Select a single scene that implies your wish already fulfilled. Not how it was achieved. Not the process. The end result only, seen and felt from the inside as though you are already living it. It should be a scene you could actually witness if the wish were real: a handshake, a conversation, a view from a new place, an object in your hand.
Keep it simple. One scene, specific enough to carry genuine feeling, brief enough to hold without mental effort.
This is the practice. Not visualizing from the outside. Feeling from the inside. Ask yourself: how would I feel were my wish realized? Then feel that feeling now. Inhabit the state. The subconscious does not distinguish between a vividly felt imagined state and a real one. It accepts the feeling and proceeds to express it.
You are not forcing anything. You are yielding to the feeling of the wish fulfilled. Effort is fatal. This is a receiving, not a striving.

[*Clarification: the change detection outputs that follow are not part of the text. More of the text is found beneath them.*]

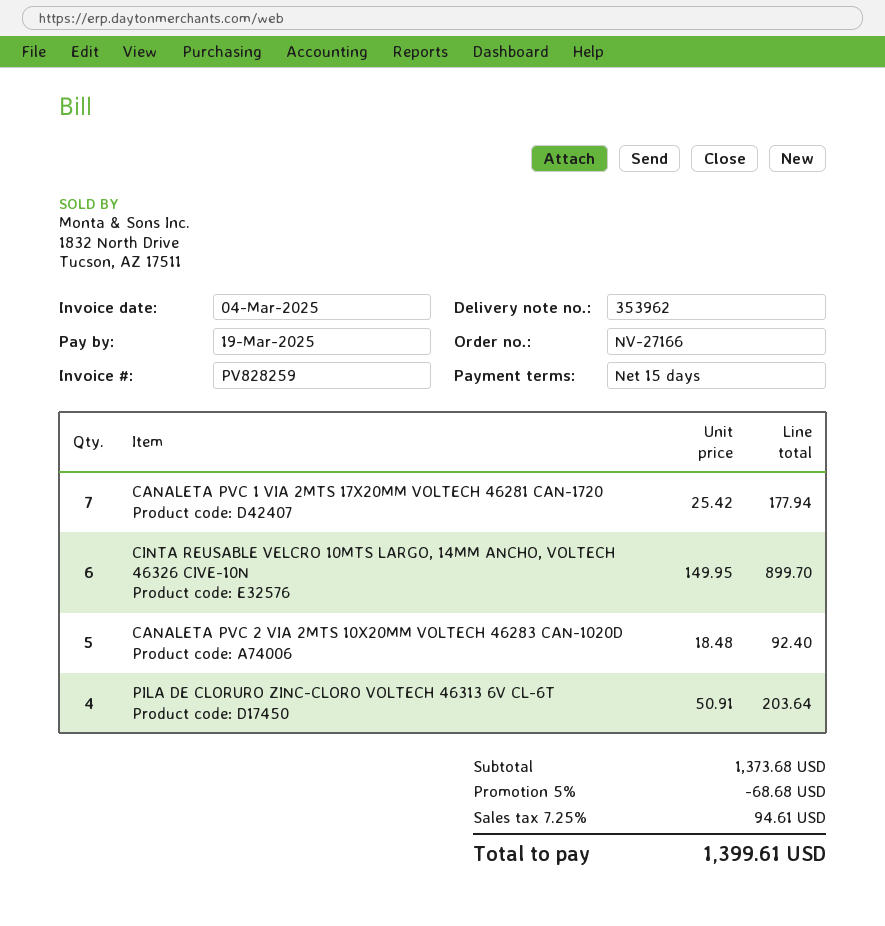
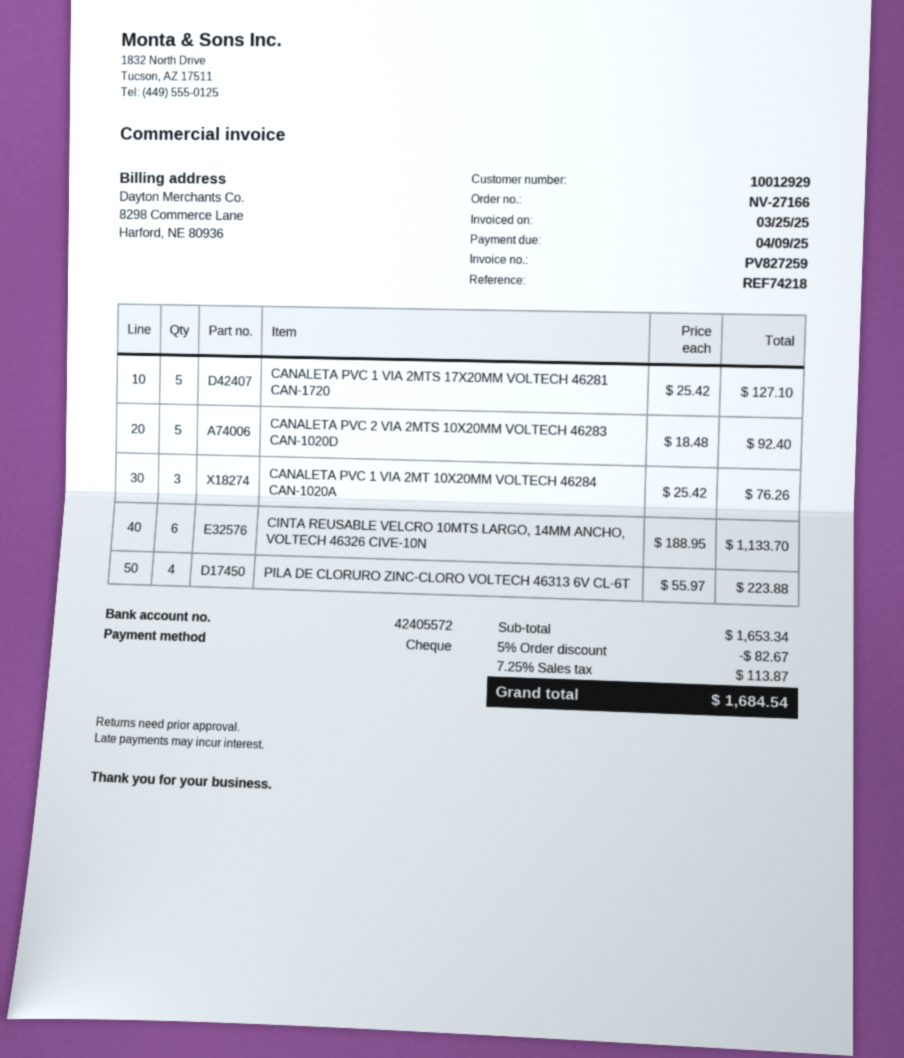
invoice number: PV828259 -> PV827259
invoice date: 2025-03-04 -> 2025-03-25
due date: 2025-03-19 -> 2025-04-09
CANALETA PVC 1 VIA 2MTS 17X20MM VOLTECH 46281 CAN-1720: 7 x 25.42 = 177.94 -> 5 x 25.42 = 127.10
CINTA REUSABLE VELCRO 10MTS LARGO, 14MM ANCHO, VOLTECH 46326 CIVE-10N: 6 x 149.95 = 899.70 -> 6 x 188.95 = 1133.70
PILA DE CLORURO ZINC-CLORO VOLTECH 46313 6V CL-6T: 4 x 50.91 = 203.64 -> 4 x 55.97 = 223.88
CANALETA PVC 1 VIA 2MT 10X20MM VOLTECH 46284 CAN-1020A: none -> 3 x 25.42 = 76.26
subtotal: 1373.68 -> 1653.34
discount: 5% = 68.68 -> 5% = 82.67
tax: 7.25% = 94.61 -> 7.25% = 113.87
total: 1399.61 -> 1684.54

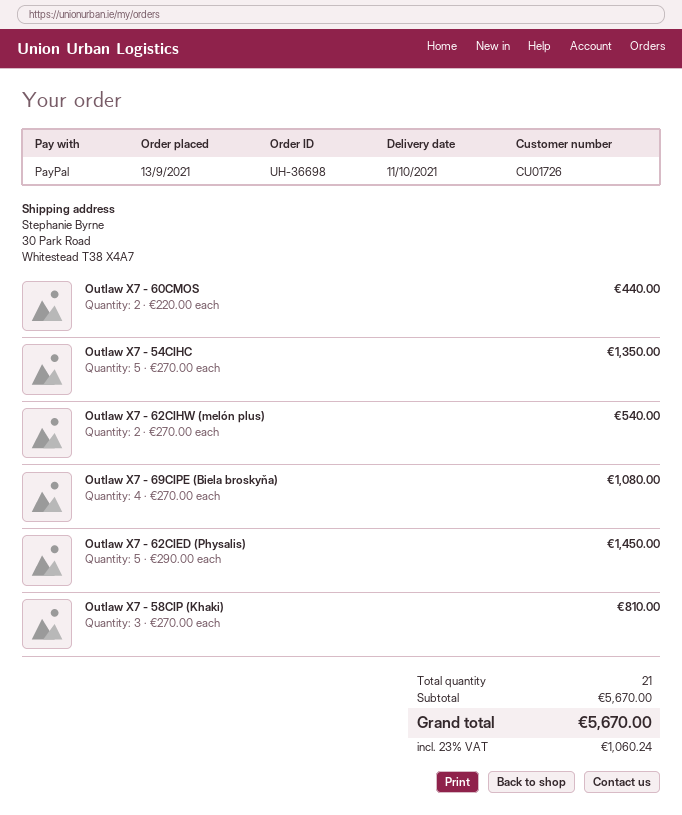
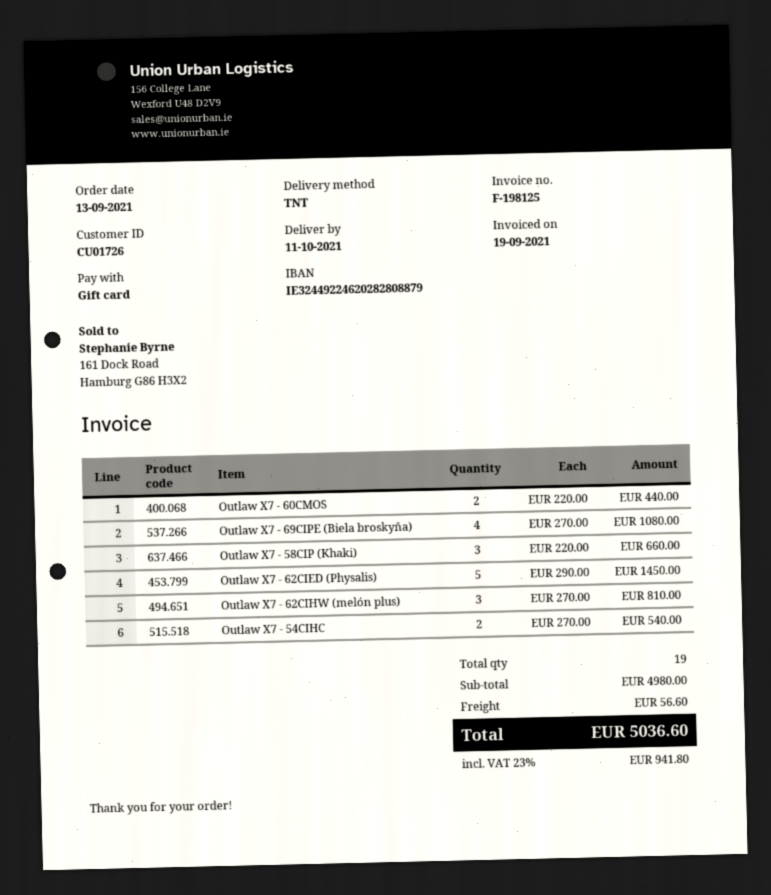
payment method: PayPal -> gift card
Outlaw X7 - 54CIHC: 5 x 270.00 = 1350.00 -> 2 x 270.00 = 540.00
Outlaw X7 - 62CIHW (melón plus): 2 x 270.00 = 540.00 -> 3 x 270.00 = 810.00
Outlaw X7 - 58CIP (Khaki): 3 x 270.00 = 810.00 -> 3 x 220.00 = 660.00
total quantity: 21 -> 19
subtotal: 5670.00 -> 4980.00
shipping: none -> 56.60
tax: 23% = 1060.24 -> 23% = 941.80
total: 5670.00 -> 5036.60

Hold the feeling as you drift toward unconsciousness. Your conception of yourself as you fall asleep is the seed you drop into the ground of the subconscious. Let satisfaction be the last conscious state. Never go to sleep feeling discouraged or dissatisfied. Never sleep in the consciousness of failure.
The subconscious sees you exactly as you feel yourself to be. As you feel, so do you impress it, and it faithfully out-pictures what is impressed upon it.
Collins describes the weather: the encodings, the cliffs, the fog, the moments when the ground changes under your feet. Butterworth describes the greenhouse: the inner conditions that make your good inevitable, the flow that syntropy produces when the channel is open. Hollis asks who is inside that greenhouse and whether that person was freely chosen or assembled by circumstance and expectation.
Neville asks what you are doing with the greenhouse every night before you close your eyes. He describes, with unusual precision, the mechanism through which the inner conditions either deepen or dissolve during the one-third of your life spent in sleep. And he offers a practice that is, at its core, the simplest possible instruction: feel the wish fulfilled, and let sleep take that feeling into the ground of the subconscious.
The greenhouse works in every season. But it is tended most directly in the dark, in the quiet, in the threshold between waking and sleep. That is where the seeds are planted. That is where the work happens that the morning either confirms or contradicts.